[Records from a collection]
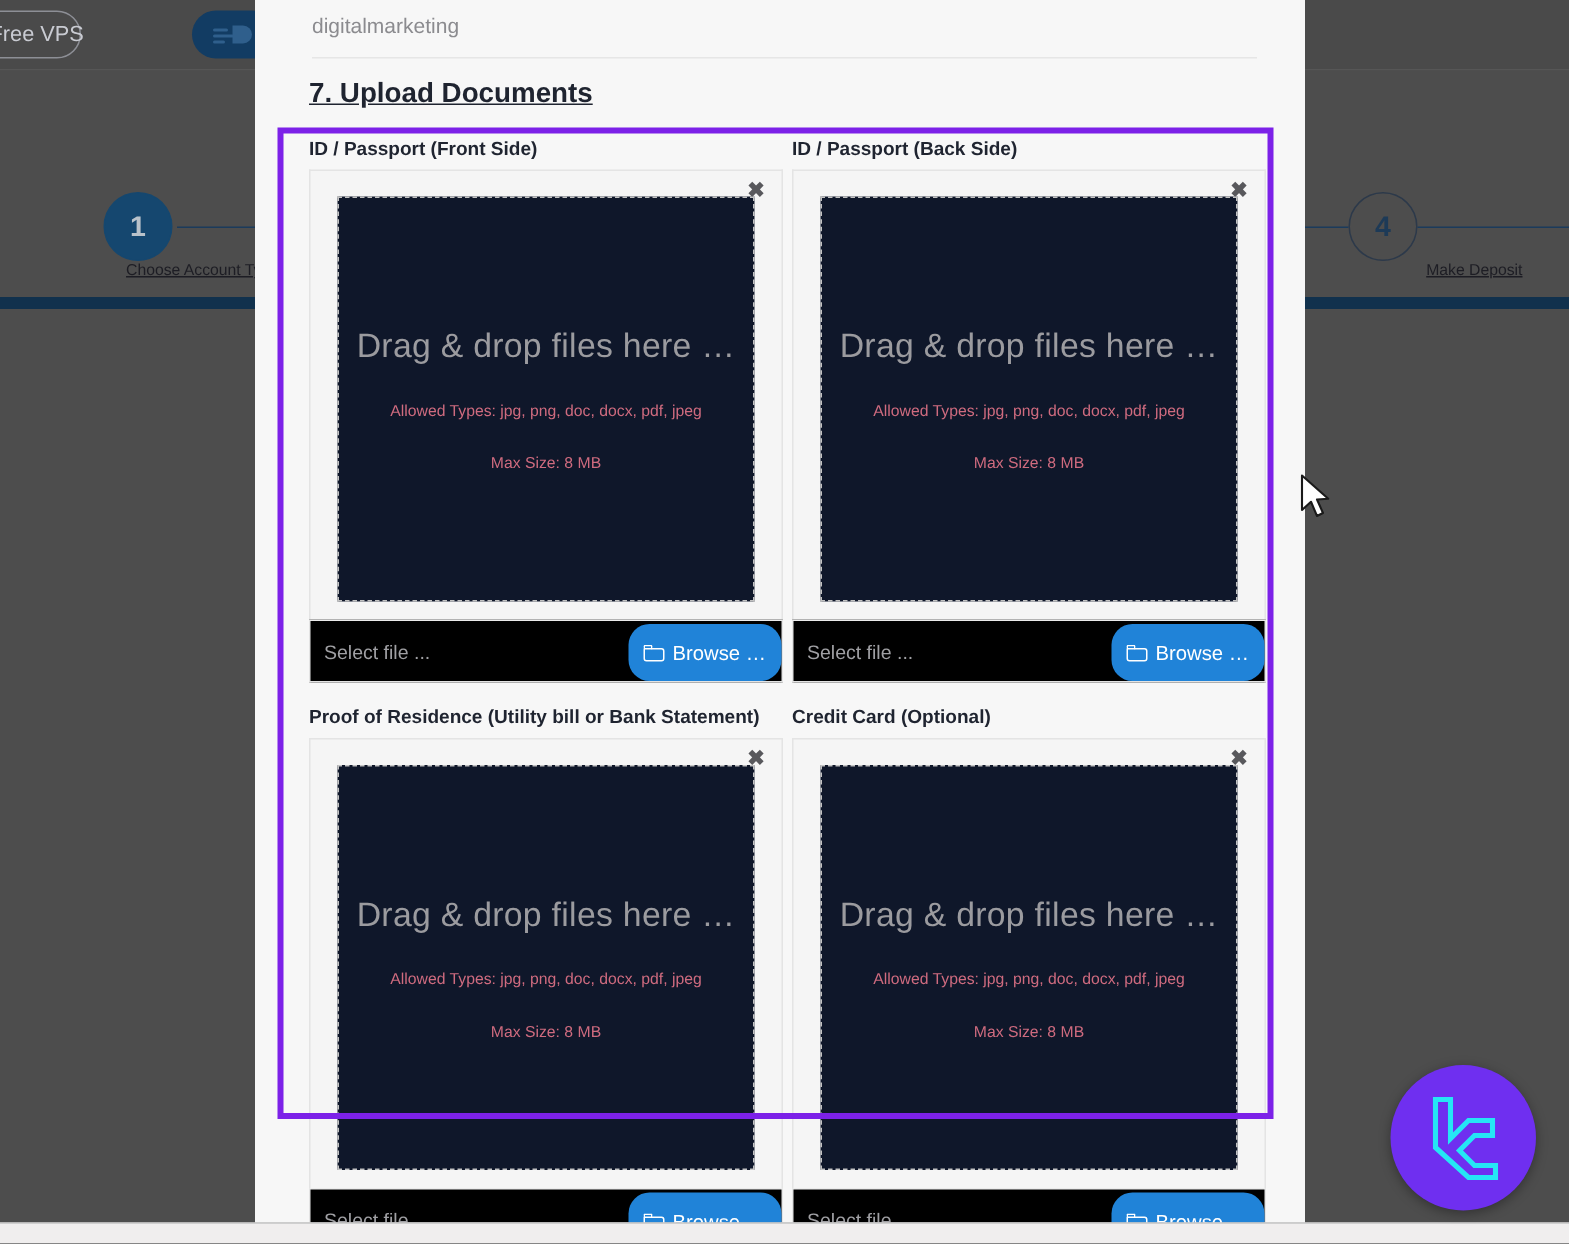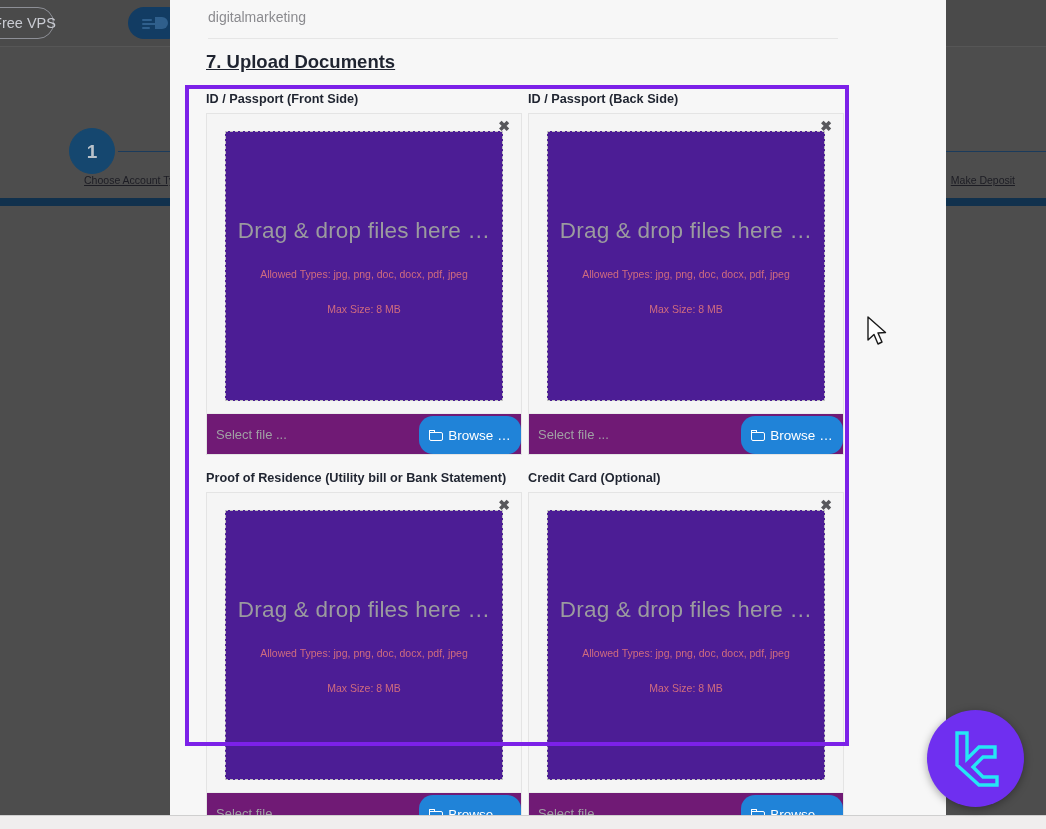--- a/index.html
+++ b/index.html
@@ -75,21 +75,21 @@
     position: absolute; top: 127px;
     font-size: 10.5px; color: #1d1d24; white-space: nowrap; text-align: right; text-decoration: underline;
   }
   .navy-rule {
     position: absolute; left: 0; top: 198px; width: 1046px; height: 8px;
     background: #11314d;
   }
 
   
   .panel {
-    position: absolute; left: 170px; top: 0; width: 776px; height: 815px;
+    position: absolute; left: 170px; top: 0; width: 700px; height: 815px;
     background: #f7f7f7;
     overflow: hidden;
   }
   .panel-scroll { position: relative; width: 700px; }
 
   .breadcrumb {
     position: absolute; left: 38px; top: 9px;
     font-size: 14px; color: #8b8b8f;
   }
   .breadcrumb-rule {
@@ -132,40 +132,40 @@
   .close-x {
     position: absolute; right: 9px; top: 4px;
     width: 16px; height: 16px;
     font-size: 14px; line-height: 16px; text-align: center;
     color: #58585c; font-weight: bold;
     cursor: pointer;
   }
   .dropzone {
     position: absolute; left: 18px; top: 17px; right: 18px; bottom: 12px;
     border: 1px dashed #c3c3c3;
-    background: #4c1d95;
+    background: #0f172a;
     display: flex; flex-direction: column;
     align-items: center; justify-content: center;
   }
   .dz-title {
     font-size: 22.5px; color: #9b9b9f; font-weight: normal;
     letter-spacing: .2px;
     margin-bottom: 24px;
   }
   .dz-types {
     font-size: 10.5px; color: #cf6b7f; margin-bottom: 23px;
   }
   .dz-max {
     font-size: 10.5px; color: #cf6b7f;
   }
   .file-row {
     position: relative; height: 42px;
     border: 1px solid #e4e4e4;
     border-top: 1px solid #ececec;
-    background: #701a75;
+    background: #000000;
   }
   .file-text {
     position: absolute; left: 9px; top: 13px;
     font-size: 13px; color: #a0a0a4;
   }
   .browse-btn {
     position: absolute; right: 0; top: 2px;
     height: 38px; width: 102px;
     background: #2083d8;
     color: #ffffff;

● **WHAT THE TASK REQUIRES**
Your reply should be only the number of lines in the records above that include "height".

● **PROBLEM SOLUTION**
7